Une nouvelle opération de bouclage menée par les rebelles du M23 a viré au drame, mardi 1er juillet 2025, dans le territoire de Masisi, au Nord-Kivu. Deux personnes ont été abattues et environ 900 autres interpellées à Sake, dans le groupement de Kamuronza. Une situation qui ravive les tensions dans cette zone déjà fragilisée par les violences armées récurrentes.
D’après la société civile locale, les deux victimes, identifiées comme Meschak et Ndoole, auraient été tuées alors qu’elles tentaient de fuir les contrôles. « Elles ont reçu des balles et sont mortes sur-le-champ », affirme un acteur de la société civile, qui a requis l’anonymat. Il évoque une opération menée à l’aube, ciblant particulièrement les jeunes hommes du village.
L’opération a conduit à l’interpellation massive d’environ 900 civils, dont plusieurs ont été placés en détention provisoire. « Une bonne partie est restée introuvable toute la journée », a déploré notre source, s’inquiétant du sort réservé à ces personnes, dont les proches sont toujours sans nouvelles.
Sur place, la tension est montée d’un cran après l’annonce des décès.

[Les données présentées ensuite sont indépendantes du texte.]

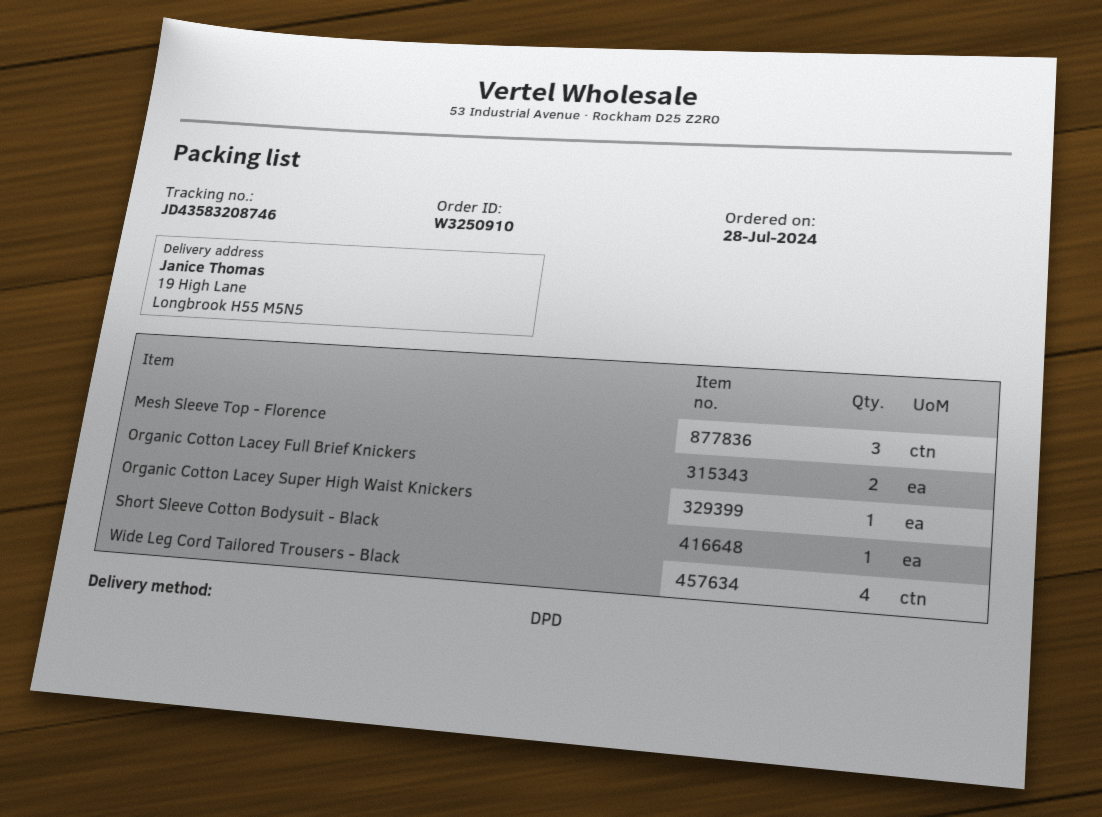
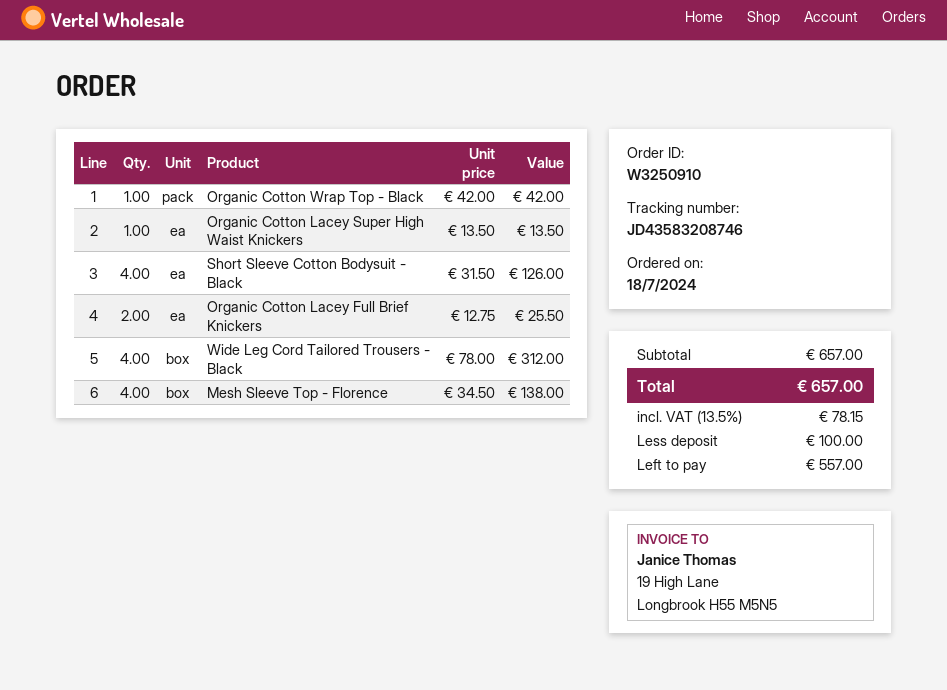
order date: 2024-07-28 -> 2024-07-18
Mesh Sleeve Top - Florence: 3 -> 4
Short Sleeve Cotton Bodysuit - Black: 1 -> 4
Organic Cotton Wrap Top - Black: none -> 1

Un début de soulèvement populaire a été observé, mais il a été rapidement dispersé par les forces armées présentes. Des sources indépendantes rapportent que la peur et la colère dominent désormais l’atmosphère à Sake.
Cette opération s’inscrit dans une série de bouclages récents dans le Masisi, où les jeunes sont régulièrement assimilés aux combattants Wazalendo, un groupe d’autodéfense opposé au M23. Une stratégie qui, selon plusieurs observateurs, risque d’aggraver la fracture entre civils et belligérants, dans une région déjà minée par la méfiance et la violence.